After World War I, many of the couple’s acquaintances had moved to Paris, then a center of the avant-garde. In 1928, Taeuber-Arp and her husband moved to Meudon, about 5 miles south of Paris, where they would live until 1940. Taeuber-Arp was at a high point of her career in terms of organizing, writing about, and exhibiting her abstract, multi-disciplinary art. She and Hans joined the Circle and Square (Cercle et Carre) group in 1930 and then the Abstract-Création group in 1931. Her work was included in the important Circle and Square exhibition at the Galeries 23 in Paris in 1930. Taeuber-Arp was the founder and editor of the Constructivist art journal Plastique (1937-39), which kept her in touch with important avant-garde figures. From the 1930s until her untimely death, she created a series of line pictures and wooden reliefs that continued to explore her long-standing interest in geometric abstraction as well as working in other mediums.
Later Period
Taeuber-Arp and her husband fled to southern France when the Nazis invaded Paris in 1940. There they created a short-lived artist’s colony with Sonia Delaunay. In late 1942, the couple returned to Zurich. They attempted to obtain passage to the United States, but before they succeeded, Taeuber-Arp died in her sleep on January 13, 1943. The cause was carbon monoxide poisoning from a faulty gas stove.
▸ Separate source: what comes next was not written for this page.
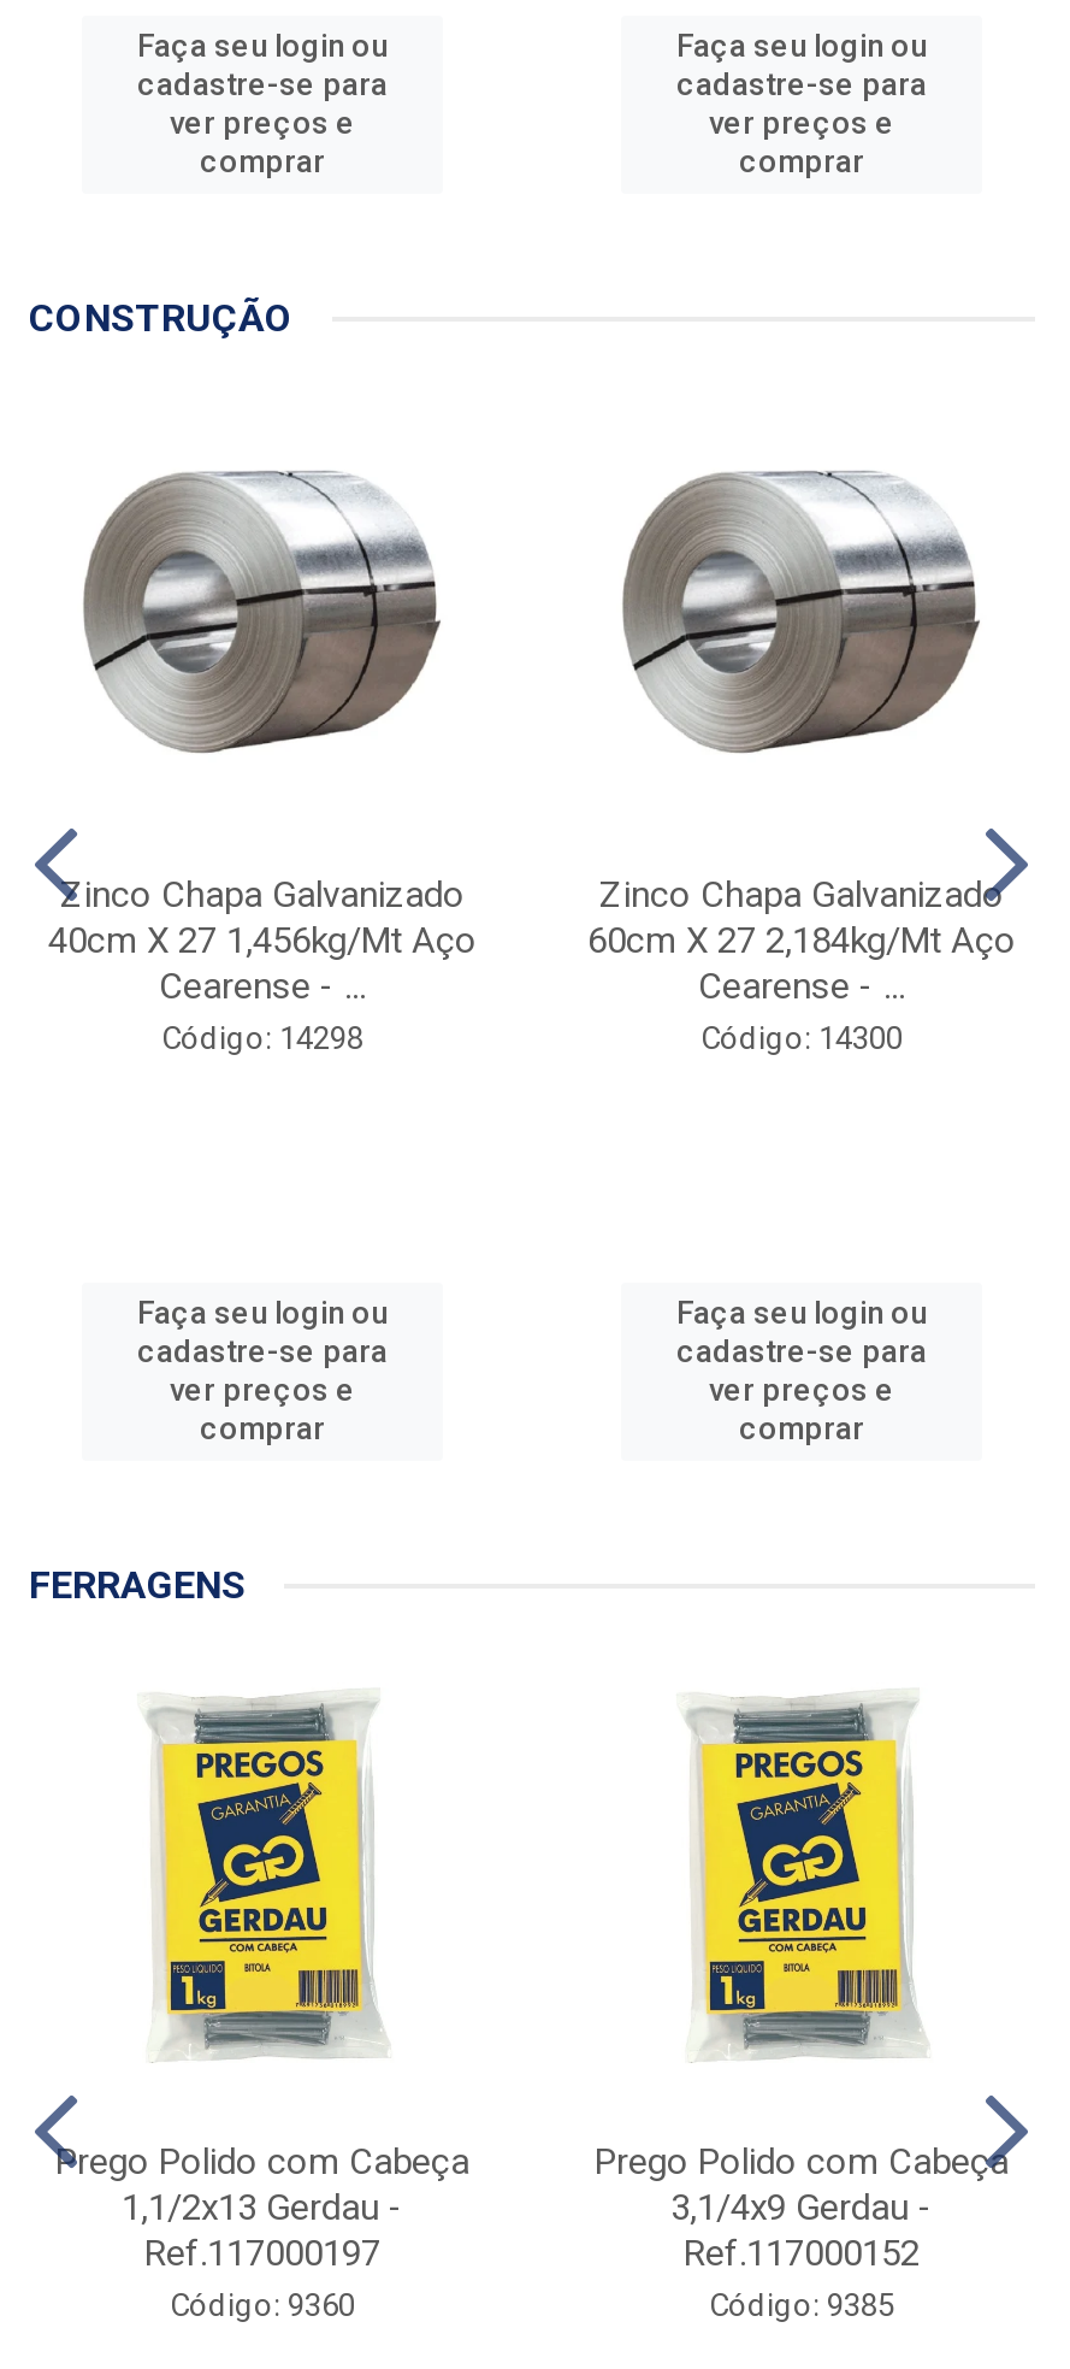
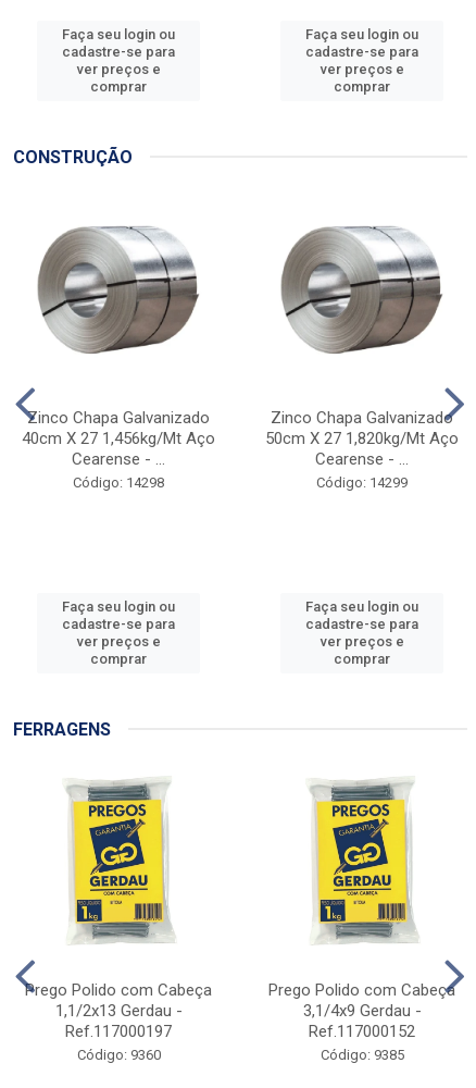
[587,919,1016,963] 60cm X 27 2,184kg/Mt Aço -> [265,428,459,448] 50cm X 27 1,820kg/Mt Aço
[700,1021,903,1057] Código: 14300 -> [316,474,408,490] Código: 14299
The Legacy of Sophie Taeuber-Arp
To this day, Taeuber-Arp is not as well-known as other artists in her circle, including her husband Hans Arp, despite her deep involvement with the burgeoning European avant-garde and the presence of her works in museum collections across the world. Probable reasons for this lesser reputation include her being a woman, her work with craft and design – traditionally deemed lesser arts, and her premature death. However, this reputation is changing, as evidenced by the 1981 retrospective at the Museum of Modern Art in New York that subsequently traveled to Chicago, Houston, and Montreal. Her work is now generally accepted as part of the story of modernism and Dada, and has drawn increasing attention from scholars and academics. Her work was influential to the growth of Feminist Art of the 1960’s, who viewed her as a trailblazer. Artists and theorists working in post-Marxism and Critical Theory have also been influenced by her work and ideas. In 1995, The Swiss government redesigned their 50 Swiss franc note to include her portrait.